TASK DATA START
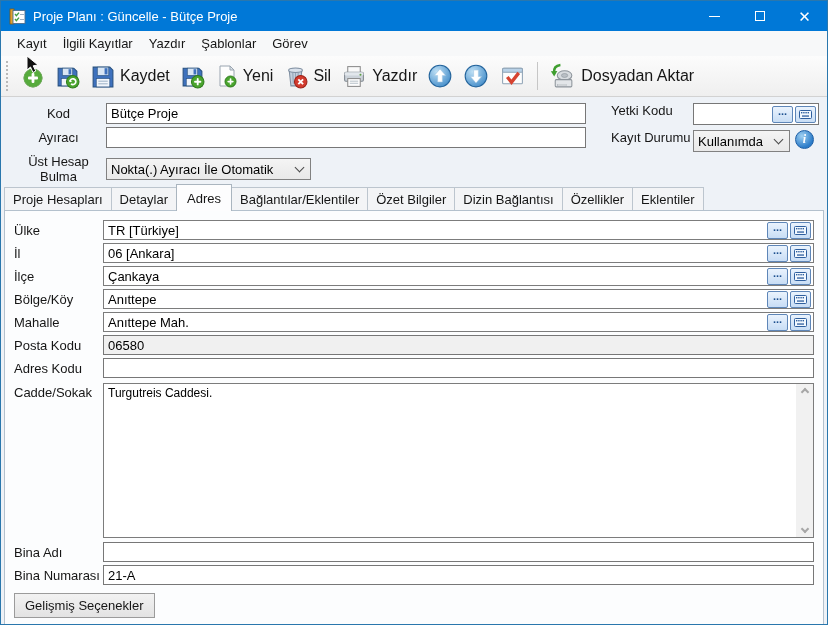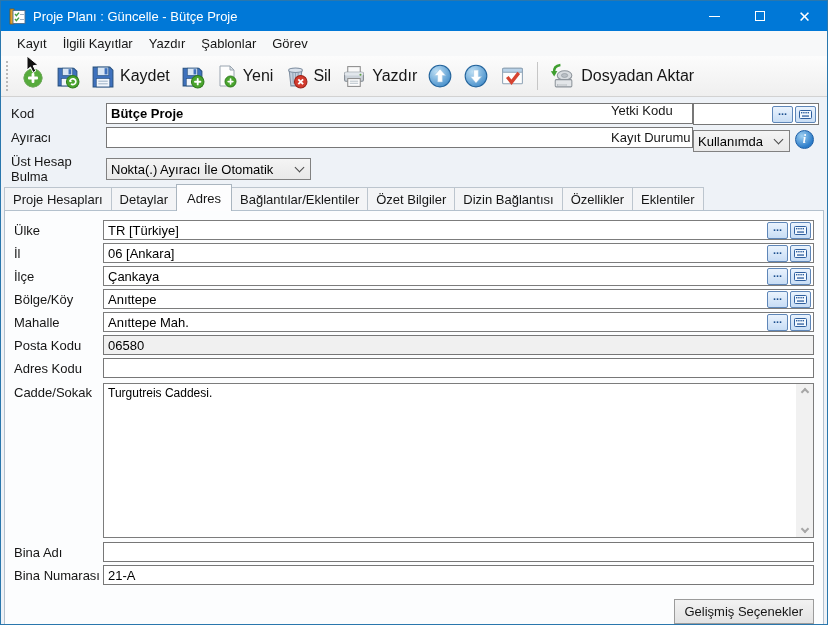--- a/index.html
+++ b/index.html
@@ -28,23 +28,23 @@
           background-image:repeating-linear-gradient(#b9b9b9 0 2px, transparent 2px 4px);
           background-size:2px 100%; background-repeat:no-repeat; background-position:1px 0; }
   .tbtn { display:flex; align-items:center; gap:5px; background:transparent; border:none; padding:3px 5px; position:relative; }
   .tbtn svg { display:block; }
   .tlabel { font-size:16px; color:#161616; white-space:nowrap; }
   .tsep { width:1px; height:28px; background:#c6c6c6; margin:0 6px; }
   .cursor-overlay { position:absolute; left:9px; top:-6px; pointer-events:none; }
   
   .header-form { height:85px; padding:6px 8px 0 10px; position:relative; flex-shrink:0; }
   .hrow { display:flex; align-items:center; margin-bottom:3px; }
-  .hlabel { width:95px; font-size:13px; color:#161616; flex-shrink:0; }
+  .hlabel { width:95px; font-size:13px; color:#161616; flex-shrink:0;text-align:center; }
   .tinput { height:21px; border:1px solid #777; background:#fff; font-size:13px; padding:0 4px; outline:none; }
-  .kod-input { width:587px;font-weight:bold; }
+  .kod-input { width:480px; }
   .combo { height:22px; border:1px solid #818181; background:linear-gradient(#f4f4f4,#e9e9e9);
            display:flex; align-items:center; font-size:13px; padding:0 4px; }
   .combo .ctext { flex:1; white-space:nowrap; overflow:hidden; }
   .chev { width:7px; height:7px; border-right:1.5px solid #4a4a4a; border-bottom:1.5px solid #4a4a4a;
           transform:rotate(45deg); margin:-3px 3px 0 6px; flex-shrink:0; }
   .hrow-combo { width:205px; }
   .right-group { position:absolute; right:8px; top:6px; }
   .rrow { display:flex; align-items:flex-start; margin-bottom:5px; }
   .rlabel { width:82px; font-size:13px; color:#161616; flex-shrink:0; }
   .lookup-wrap { border:1px solid #777; background:#fff; height:22px; display:flex; align-items:center; }
@@ -77,21 +77,21 @@
   .ta-row { align-items:flex-start; margin:2px 0 4px 0; }
   .ta-row .alabel { padding-top:2px; }
   .textarea-wrap { flex:1; border:1px solid #7c7c7c; background:#fff; height:155px; display:flex; }
   .textarea-wrap textarea { flex:1; border:none; outline:none; resize:none; font-size:12px; padding:2px 4px;
                             font-family:"Liberation Sans", sans-serif; }
   .vscroll { width:17px; background:#f1f1f1; display:flex; flex-direction:column;
              justify-content:space-between; align-items:center; padding:5px 0; }
   .sb-chev { width:6px; height:6px; border-left:2px solid #a6a6a6; border-top:2px solid #a6a6a6; }
   .sb-up { transform:rotate(45deg); }
   .sb-down { transform:rotate(225deg); }
-  .footer-row { display:flex; justify-content:flex-end; margin-top:11px; }
+  .footer-row { display:flex; justify-content:flex-start; margin-top:5px; }
   .adv-btn { font-size:13px; color:#161616; background:linear-gradient(#f2f2f2,#e3e3e3);
              border:1px solid #9b9b9b; padding:4px 10px; }
 </style>
 </head>
 <body>
 
 <div class="window">
 
   <div class="titlebar">
     <svg class="app-icon" viewBox="0 0 17 17">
TASK DATA END
#### WHAT THE TASK REQUIRES
After dropping every picture, transcribe each entry exactly.

#### TASK OUTPUT
--- a/index.html
+++ b/index.html
@@ -28,23 +28,23 @@
           background-image:repeating-linear-gradient(#b9b9b9 0 2px, transparent 2px 4px);
           background-size:2px 100%; background-repeat:no-repeat; background-position:1px 0; }
   .tbtn { display:flex; align-items:center; gap:5px; background:transparent; border:none; padding:3px 5px; position:relative; }
   .tbtn svg { display:block; }
   .tlabel { font-size:16px; color:#161616; white-space:nowrap; }
   .tsep { width:1px; height:28px; background:#c6c6c6; margin:0 6px; }
   .cursor-overlay { position:absolute; left:9px; top:-6px; pointer-events:none; }
   
   .header-form { height:85px; padding:6px 8px 0 10px; position:relative; flex-shrink:0; }
   .hrow { display:flex; align-items:center; margin-bottom:3px; }
-  .hlabel { width:95px; font-size:13px; color:#161616; flex-shrink:0; }
+  .hlabel { width:95px; font-size:13px; color:#161616; flex-shrink:0;text-align:center; }
   .tinput { height:21px; border:1px solid #777; background:#fff; font-size:13px; padding:0 4px; outline:none; }
-  .kod-input { width:587px;font-weight:bold; }
+  .kod-input { width:480px; }
   .combo { height:22px; border:1px solid #818181; background:linear-gradient(#f4f4f4,#e9e9e9);
            display:flex; align-items:center; font-size:13px; padding:0 4px; }
   .combo .ctext { flex:1; white-space:nowrap; overflow:hidden; }
   .chev { width:7px; height:7px; border-right:1.5px solid #4a4a4a; border-bottom:1.5px solid #4a4a4a;
           transform:rotate(45deg); margin:-3px 3px 0 6px; flex-shrink:0; }
   .hrow-combo { width:205px; }
   .right-group { position:absolute; right:8px; top:6px; }
   .rrow { display:flex; align-items:flex-start; margin-bottom:5px; }
   .rlabel { width:82px; font-size:13px; color:#161616; flex-shrink:0; }
   .lookup-wrap { border:1px solid #777; background:#fff; height:22px; display:flex; align-items:center; }
@@ -77,21 +77,21 @@
   .ta-row { align-items:flex-start; margin:2px 0 4px 0; }
   .ta-row .alabel { padding-top:2px; }
   .textarea-wrap { flex:1; border:1px solid #7c7c7c; background:#fff; height:155px; display:flex; }
   .textarea-wrap textarea { flex:1; border:none; outline:none; resize:none; font-size:12px; padding:2px 4px;
                             font-family:"Liberation Sans", sans-serif; }
   .vscroll { width:17px; background:#f1f1f1; display:flex; flex-direction:column;
              justify-content:space-between; align-items:center; padding:5px 0; }
   .sb-chev { width:6px; height:6px; border-left:2px solid #a6a6a6; border-top:2px solid #a6a6a6; }
   .sb-up { transform:rotate(45deg); }
   .sb-down { transform:rotate(225deg); }
-  .footer-row { display:flex; justify-content:flex-end; margin-top:11px; }
+  .footer-row { display:flex; justify-content:flex-start; margin-top:5px; }
   .adv-btn { font-size:13px; color:#161616; background:linear-gradient(#f2f2f2,#e3e3e3);
              border:1px solid #9b9b9b; padding:4px 10px; }
 </style>
 </head>
 <body>
 
 <div class="window">
 
   <div class="titlebar">
     <svg class="app-icon" viewBox="0 0 17 17">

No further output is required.